How can we preserve consumer and patient partnership approaches during COVID-19? Specifically, what guidance is available for patient experience and person-centred care in renal care?
  • In response to the COVID-19 pandemic, organisations are using initiatives and programs to preserve patient experience and person-centred care. NSW Health is expanding the ‘Patient Experience Program’ to COVID-19 clinics. This initiative involves four key strategies: patient experience officers, information technology, waiting room enhancements and staff support and development. The Point of Care Foundation in the UK has implemented ‘Team Time’, online reflective practice sessions for health professionals to share experiences of their work in health and social care. Patient partnership champions have called for the immediate recognition of families as ‘essential partners in care’ not ‘visitors’ in response to COVID-19 visitor policies. The Beryl Institute further suggests the need to reinstate responsible access and visitation policies that balance clinical and personal needs. Hospitals are using virtual visiting solutions, apps and smart devices to support communication between patients and families. McMaster University and the National Hospice and Palliative Care Organisation have developed patient decision aids to support shared decision making during COVID-19.

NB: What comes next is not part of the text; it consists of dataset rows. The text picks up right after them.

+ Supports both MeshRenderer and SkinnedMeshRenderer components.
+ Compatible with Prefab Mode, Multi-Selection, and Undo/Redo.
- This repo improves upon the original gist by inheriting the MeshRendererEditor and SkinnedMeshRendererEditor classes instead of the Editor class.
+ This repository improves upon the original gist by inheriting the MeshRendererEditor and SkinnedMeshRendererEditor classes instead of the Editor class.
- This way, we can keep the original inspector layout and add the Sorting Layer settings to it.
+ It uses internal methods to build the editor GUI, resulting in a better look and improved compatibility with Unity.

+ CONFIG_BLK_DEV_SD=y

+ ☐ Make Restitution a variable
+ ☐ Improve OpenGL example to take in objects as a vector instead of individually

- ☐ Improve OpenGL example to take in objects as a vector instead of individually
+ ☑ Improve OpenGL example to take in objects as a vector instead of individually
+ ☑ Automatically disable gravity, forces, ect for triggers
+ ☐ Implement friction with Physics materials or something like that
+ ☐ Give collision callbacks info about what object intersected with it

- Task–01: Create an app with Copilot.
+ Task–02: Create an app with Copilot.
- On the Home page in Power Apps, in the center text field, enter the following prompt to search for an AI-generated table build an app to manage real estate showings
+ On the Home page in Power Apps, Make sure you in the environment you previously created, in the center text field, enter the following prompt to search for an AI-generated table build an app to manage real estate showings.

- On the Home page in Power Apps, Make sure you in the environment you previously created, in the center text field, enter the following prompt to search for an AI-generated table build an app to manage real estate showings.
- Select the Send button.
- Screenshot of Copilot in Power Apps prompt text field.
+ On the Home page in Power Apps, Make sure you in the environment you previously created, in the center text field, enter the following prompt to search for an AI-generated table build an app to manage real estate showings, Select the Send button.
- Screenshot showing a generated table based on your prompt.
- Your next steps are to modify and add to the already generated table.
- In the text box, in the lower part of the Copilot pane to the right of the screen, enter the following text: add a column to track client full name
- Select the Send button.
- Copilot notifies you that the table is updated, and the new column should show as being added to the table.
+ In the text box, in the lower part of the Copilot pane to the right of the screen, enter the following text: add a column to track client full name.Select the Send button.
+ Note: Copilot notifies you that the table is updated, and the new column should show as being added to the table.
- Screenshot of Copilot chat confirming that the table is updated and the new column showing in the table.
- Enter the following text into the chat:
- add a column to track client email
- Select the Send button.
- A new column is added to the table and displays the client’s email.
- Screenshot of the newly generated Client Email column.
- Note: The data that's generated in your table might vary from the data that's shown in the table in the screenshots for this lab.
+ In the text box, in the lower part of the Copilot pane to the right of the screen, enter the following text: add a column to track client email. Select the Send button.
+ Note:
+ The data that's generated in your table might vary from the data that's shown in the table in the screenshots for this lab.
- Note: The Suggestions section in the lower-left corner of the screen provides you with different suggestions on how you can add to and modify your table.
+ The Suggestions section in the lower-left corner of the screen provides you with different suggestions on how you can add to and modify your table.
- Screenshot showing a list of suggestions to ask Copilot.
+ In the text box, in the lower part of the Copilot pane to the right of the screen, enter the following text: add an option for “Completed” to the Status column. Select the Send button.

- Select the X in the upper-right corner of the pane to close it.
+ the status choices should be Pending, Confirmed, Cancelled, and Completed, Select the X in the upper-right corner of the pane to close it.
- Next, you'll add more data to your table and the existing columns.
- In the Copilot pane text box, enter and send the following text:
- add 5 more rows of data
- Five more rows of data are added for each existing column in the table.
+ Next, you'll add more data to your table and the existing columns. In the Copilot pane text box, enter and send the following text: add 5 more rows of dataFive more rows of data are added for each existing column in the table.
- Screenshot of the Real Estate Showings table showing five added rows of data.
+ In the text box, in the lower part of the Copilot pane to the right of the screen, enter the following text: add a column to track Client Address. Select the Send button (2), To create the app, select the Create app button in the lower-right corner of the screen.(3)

  • A May 2020 Beryl Institute survey on US patient experience in healthcare found despite lower engagement in healthcare activities in the context of COVID-19, consumers were more positive about overall healthcare quality and their own care experiences compared to the previous survey in January 2020.
  • Evidence based guidance on the introduction and use of video consultations during COVID-19 notes that technology can alter the quality of clinical encounters and outcomes. Expert opinion is that video consultation is preferable to telephone as it supports relationship building and allows patients to feel more comfortable.
  • Australia’s Health Panel asked 95 panellists about their views and perceptions on the use of telehealth in Australia during March 2020. Only one third (n=32) had ever been offered a telehealth service and the majority found it to be of excellent or good quality. When compared to regular face-to-face consultations, 11 panellists believed it was better than face-to-face, 9 thought it was worse and 8 thought it was more or less the same.
  • In renal care during COVID-19, opinion recommends transparency when disclosing information to patients in dialysis units. This includes communicating what patients can and cannot expect from the service during COVID-19.
  • Broader evidence base for renal care. o A systematic review found person-centred integrated care may have little effect on mortality or quality of life. o Evidence from a number of studies suggests patient education and shared decision making can help achieve person-centred care for people with chronic kidney diseases. o Expert opinion suggests a collaborative approach, using shared goals rather than prescribed targets, a greater understanding by the individual of their condition and their treatment can lead to better decision-making and a more positive experience of care.

Daily Evidence Digest

Rapid evidence checks are based on a simplified review method and may not be entirely exhaustive, but aim to provide a balanced assessment of what is already known about a specific problem or issue. This brief has not been peer-reviewed and should not be a substitute for individual clinical judgement, nor is it an endorsed position of NSW Health.